In China, of course, labour unrest is generally not in the news, and the government rarely publicises such actions. But this time, 1900 workers in a Honda auto component factory about 100 km from Hong Kong, have gone on strike since May 21, 2010. . And this action seems to have affected Honda's assembly line plants in other parts of China. Recently, a few other MNCs have faced labour unrest as well.
The New York Times reported, "Strike Forces Honda to Shut Plants in China" on 27 May 2010.
According to state-controlled Chinese media, workers at the transmission factory earn $150 to $220 a month and are demanding to be paid the same wages as Honda’s assembly plant workers, who earn $300 to $370 a month.Another report in the Financial Times, on May 27, 2010, says
The official China Daily newspaper described the strike at the transmission factory as “the largest industrial action ever reported in China.” More workers have walked out in strikes at other Chinese factories, but the authorities have typically hushed up these events and have discouraged the official press from reporting on them.
Workers have sometimes complained that companies violate labor laws, but the strike in Foshan appeared to be a push to increase wages.
The newspaper cited a municipal official in Foshan as saying that the local government had investigated but had not found labor law violations by Honda at the transmission factory. The minimum wage has nearly doubled in the last five years in the factory cities of coastal China, to about $130 a month in cities like Foshan, with 11 provinces having raised their minimum wages by 10 to 20 percent so far this year.
The company confirmed that the industrial action had disrupted operations at car assembly plants in Guangzhou, the provincial capital, and Wuhan in central China.
The Foshan facility closed on Monday, with Honda’s three car factories following suit on Wednesday. According to the company, the stoppages could continue into next week, pending a government-led effort to resolve the dispute.
The workers appear to be acting independently and without support from the country’s only officially recognised union, the All China Federation of Trade Unions. “They have organised this themselves,” said an executive at the Foshan factory’s union office, who declined to give his name.
While the ACFTU has been more aggressive in establishing chapters at multinational companies, notably Walmart, it shies away from confrontation with management. The union’s website lists “the building of a socialist harmonious society” as one of its “primary tasks”.
Strikes are also rare at multinationals, which tend to pay higher wages and offer better conditions than their Hong Kong, Taiwanese and domestic counterparts. Jiangsu province began the trend in February when, after a two-year freeze, it raised the officially mandated minimum monthly wage by 13 per cent to Rmb960 ($140). Honda employees in Foshan earn about Rmb1,500 ($220) per month and are demanding an increase to Rmb2,000-Rmb2,500.

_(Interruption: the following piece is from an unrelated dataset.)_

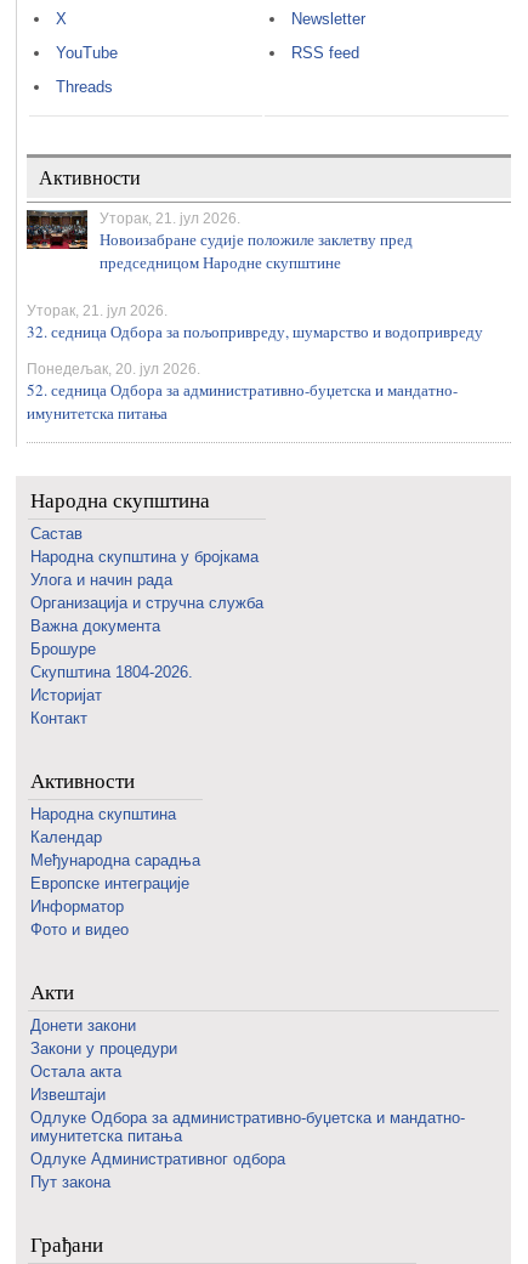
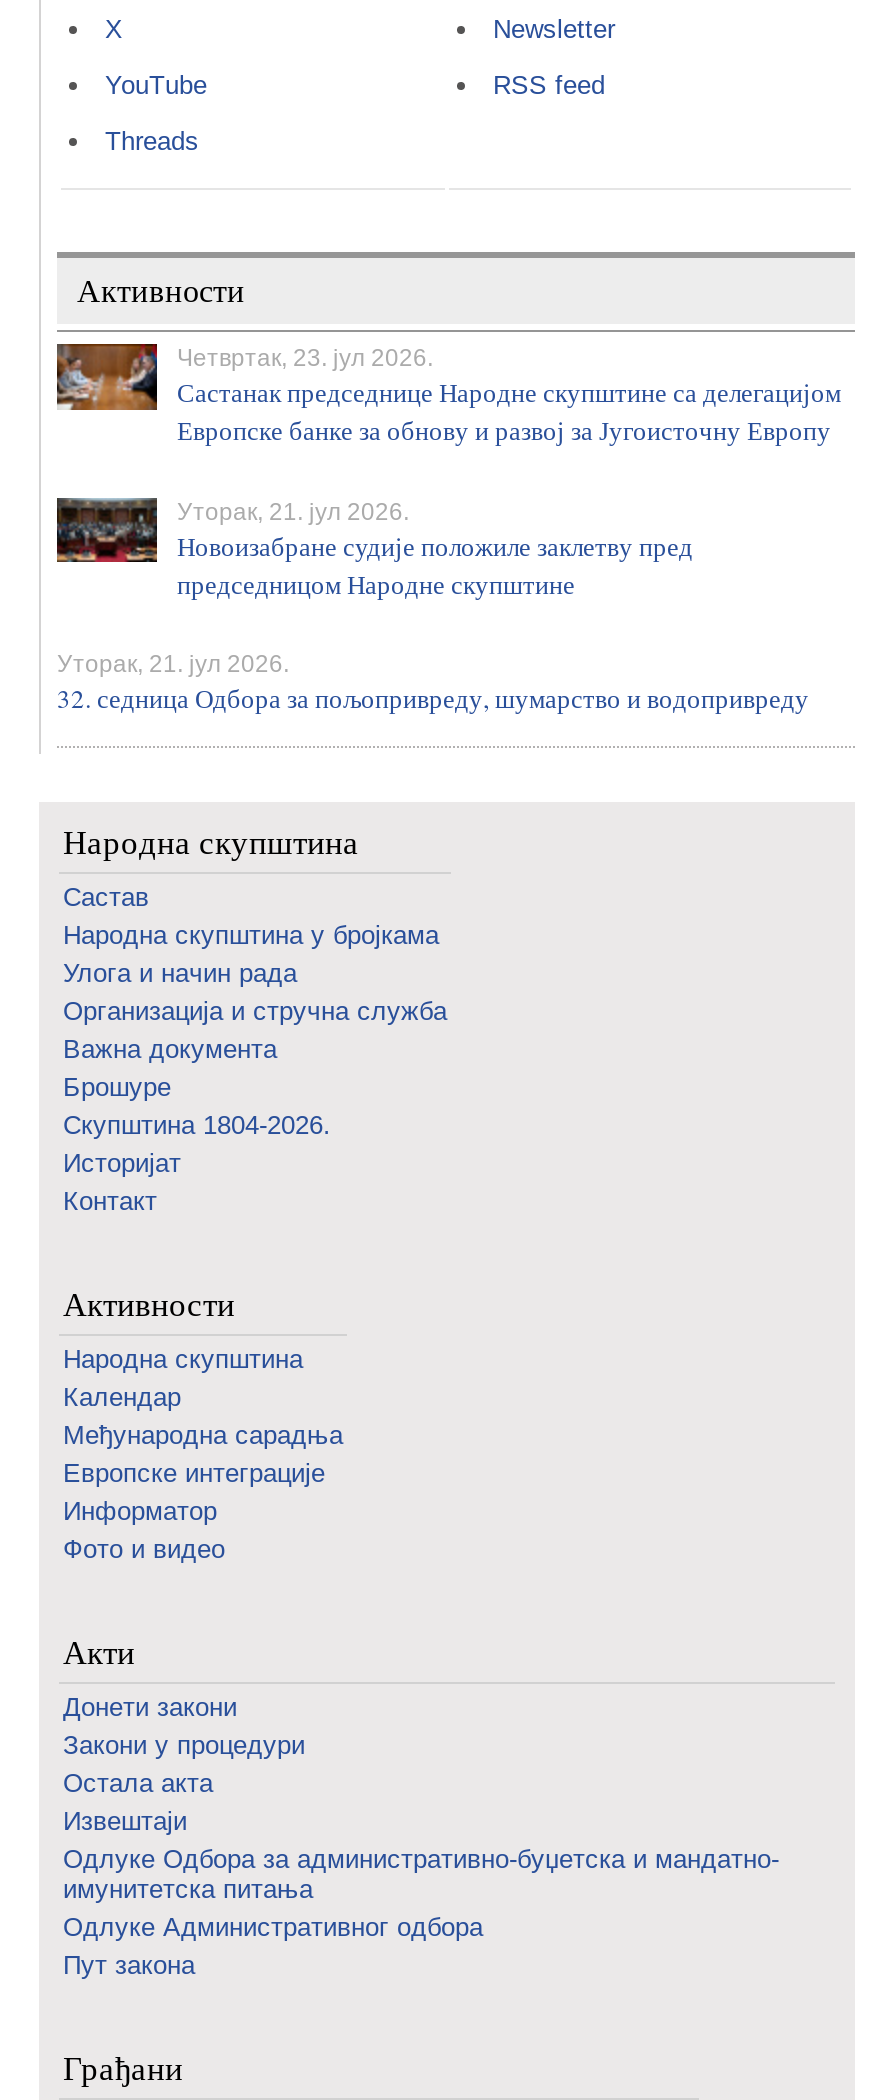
none -> [55,342,841,448] [image] | Четвртак, 23. јул 2026. | Састанак председнице Народне скупштине са делегацијом | Европске банке за обнову и развој за Југоисточну Европу
moved [25,209,483,342] -> [55,496,809,716]: [image] | Уторак, 21. јул 2026. | Новоизабране судије положиле заклетву пред | председницом Народне скупштине | Уторак, 21. јул 2026. | 32. седница Одбора за пољопривреду, шумарство и водопривреду
[27,361,458,424] Понедељак, 20. јул 2026. | 52. седница Одбора за административно-буџетска и мандатно- | имунитетска питања -> none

Foreign investors are under pressure to increase wages as the country’s manufacturing sector shakes off the effects of the global financial crisis.
Honda is the second high-profile multinational investor confronted by a serious labour crisis in recent weeks. Foxconn, a contract manufacturer for Apple, Dell and Hewlett-Packard, is struggling to contain a spate of suicides at a sprawling plant in Shenzhen employing 300,000 workers.